Page contents not supported in other languages.
From Wikipedia, the free encyclopedia

tau[edit]

Quote: "As Sen observed, this estimator is the value that makes the Kendall tau rank correlation coefficient comparing the sample data values yi with their estimated values mxi + b become approximately zero."

Really? Then the method gives an estimation (mxi + b) completely uncorrelated with the estimated variable (yi)? Olaf (talk) 00:49, 27 April 2014 (UTC)[reply]

No, it means that roughly half the yi are greater than the corresponding mxi+b, and roughly half are less. Deltahedron (talk) 19:49, 27 April 2014 (UTC)[reply]
No, it's not median error supposed to be equal to zero as it would be in your interpretation, it's Kendall's tau rank correlation. Counterexample: if yi = xi, then the estimator mxi + b = 1xi + 0 = xi = yi and thus the tau correlation between the estimator mxi + b and the original value yi is equal to one, instead of zero. Olaf (talk) 20:07, 27 April 2014 (UTC)[reply]
That's not a particularly good counterexample, since the number of concordant and the number of discordant pairs are both zero, and hence tau=0. Deltahedron (talk) 20:11, 27 April 2014 (UTC)[reply]
Let's check: y1=1, y2=2, y3=3.
Estimations: Y1=1, Y2=2, Y3=3
Concordant pairs:
1<2 and y1 < Y2
1<3 and y1 < Y3
2<3 and y2 < Y3
Tied pairs: none
Discordant pairs: none.
Tau = 1
In absence of tied ranks the tau correlation has the same property as Pearson's correlation: tau(A,A) = 1, and we have no tied ranks, if ai <> aj when i<>j
Olaf (talk) 20:23, 27 April 2014 (UTC)[reply]
No, it's the residuals that are all equal and hence uncorrelated. Deltahedron (talk) 20:37, 27 April 2014 (UTC)[reply]
Yes, and the article supposed, it's the estimated values, not their residuals. Now it's fixed ([1]). Thank you for the references. Olaf (talk) 20:43, 27 April 2014 (UTC)[reply]
However, what's important is what independent reliable sources say. Searching "Theil Sen" "Kendall tau" in Google Books gave me: [2], [3], [4] which support the assertion of the text (unlike the reference to Rousseeuw & Leroy (2003), pp. 67, 164 which did not). Deltahedron (talk) 20:19, 27 April 2014 (UTC)[reply]
Ok, so it's tau correlation between estimation error and X value equal to zero, not between estimator and estimated value! (the second reference). Olaf (talk) 20:26, 27 April 2014 (UTC)[reply]
Thanks for clearing this up. —David Eppstein (talk) 22:36, 27 April 2014 (UTC)[reply]

Bias[edit]

The statement on unbiasedness,

The Theil–Sen estimator is an unbiased estimator of the true slope in simple linear regression

is unfounded. The corresponding source explicitly states that Sen's claim to that effect is incorrect. It should be removed. Muhali (talk) 08:38, 14 February 2017 (UTC)[reply]
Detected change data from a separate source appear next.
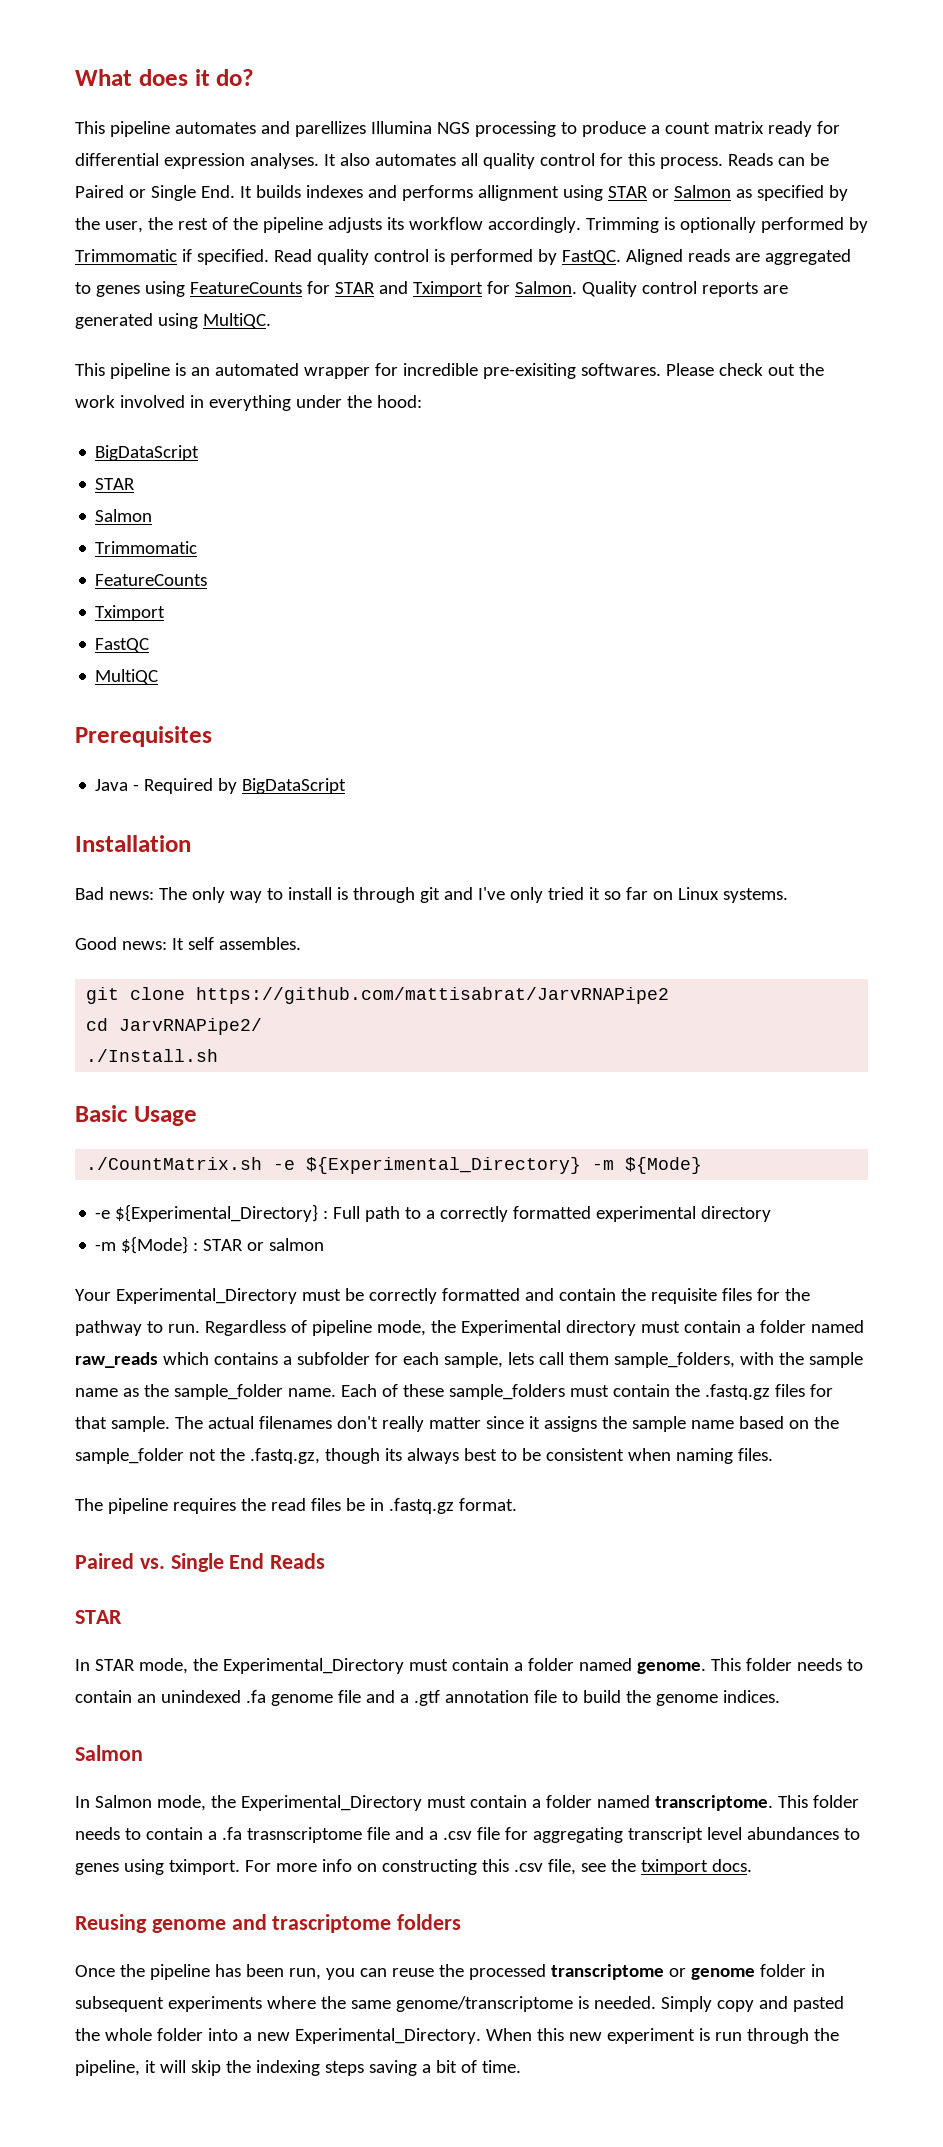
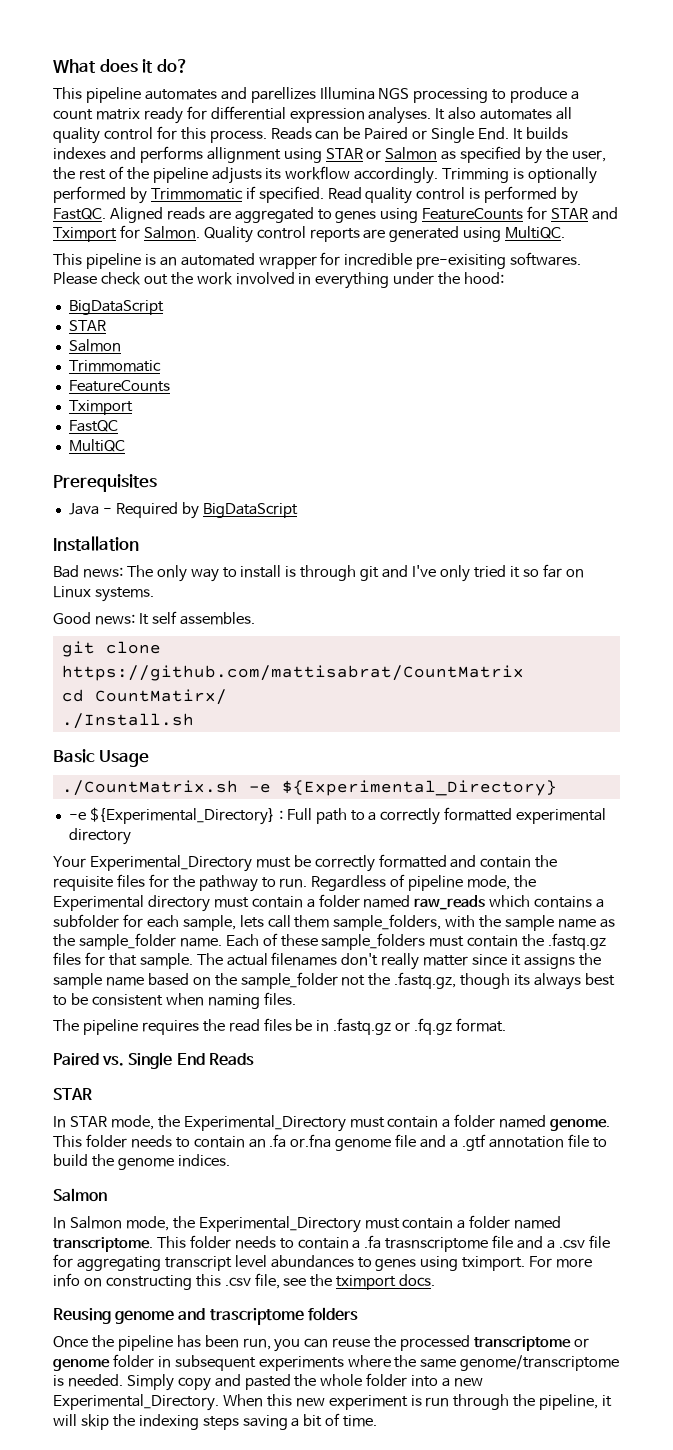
- git clone https://github.com/mattisabrat/JarvRNAPipe2
+ git clone https://github.com/mattisabrat/CountMatrix
- cd JarvRNAPipe2/
+ cd CountMatirx/
- ./CountMatrix.sh -e ${Experimental_Directory} -m ${Mode}
+ ./CountMatrix.sh -e ${Experimental_Directory}
- -m ${Mode} : STAR or salmon
- The pipeline requires the read files be in .fastq.gz format.
+ The pipeline requires the read files be in .fastq.gz or .fq.gz format.
- This folder needs to contain an unindexed .fa genome file and a .gtf annotation file to build the genome indices.
+ This folder needs to contain an .fa or.fna genome file and a .gtf annotation file to build the genome indices.

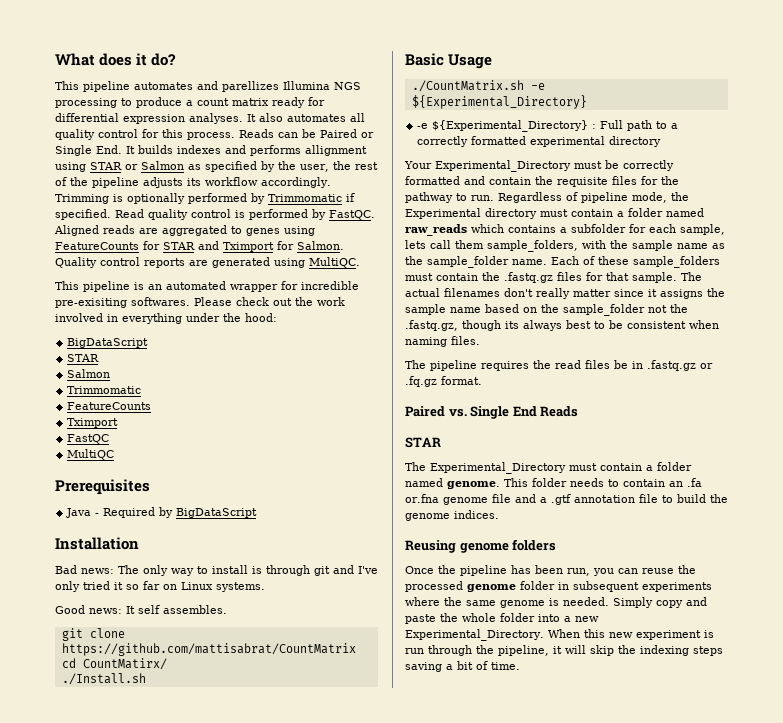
- In STAR mode, the Experimental_Directory must contain a folder named genome.
+ The Experimental_Directory must contain a folder named genome.
  This folder needs to contain an .fa or.fna genome file and a .gtf annotation file to build the genome indices.
- Salmon
- In Salmon mode, the Experimental_Directory must contain a folder named transcriptome. This folder needs to contain a .fa trasnscriptome file and a .csv file for aggregating transcript level abundances to genes using tximport. For more info on constructing this .csv file, see the tximport docs.
- Reusing genome and trascriptome folders
+ Reusing genome folders
- Once the pipeline has been run, you can reuse the processed transcriptome or genome folder in subsequent experiments where the same genome/transcriptome is needed.
+ Once the pipeline has been run, you can reuse the processed genome folder in subsequent experiments where the same genome is needed.
- Simply copy and pasted the whole folder into a new Experimental_Directory.
+ Simply copy and paste the whole folder into a new Experimental_Directory.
Just dug a little deeper. Their counterexample is built on asymmetric noise, which is somewhat rare, so maybe we just keep it the way it is stated now. Muhali (talk) 09:04, 14 February 2017 (UTC)[reply]
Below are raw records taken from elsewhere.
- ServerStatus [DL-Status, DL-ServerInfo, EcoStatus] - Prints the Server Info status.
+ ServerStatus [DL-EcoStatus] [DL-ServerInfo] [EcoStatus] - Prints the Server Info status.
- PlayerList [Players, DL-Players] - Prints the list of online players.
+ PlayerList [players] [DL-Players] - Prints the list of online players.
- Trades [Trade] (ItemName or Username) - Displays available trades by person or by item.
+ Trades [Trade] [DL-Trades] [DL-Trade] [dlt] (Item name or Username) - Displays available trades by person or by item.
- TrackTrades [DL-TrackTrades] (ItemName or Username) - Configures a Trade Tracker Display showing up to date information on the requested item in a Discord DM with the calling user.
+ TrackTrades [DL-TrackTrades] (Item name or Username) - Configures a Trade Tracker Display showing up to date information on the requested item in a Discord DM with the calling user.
Accuracy of the estimated slope[edit]

The description seems to be of a kind of percentile bootstrap, but as far as I can see, this is incorrect. The procedure described here would yield a 95% interval for the sampled slopes, not (as it should) of their median. A reference for the described procedure is missing. Maybe someone has a good reference to a good way of doing this? (I don't have one handy now.) --Han691 (talk) 17:23, 19 August 2019 (UTC)[reply]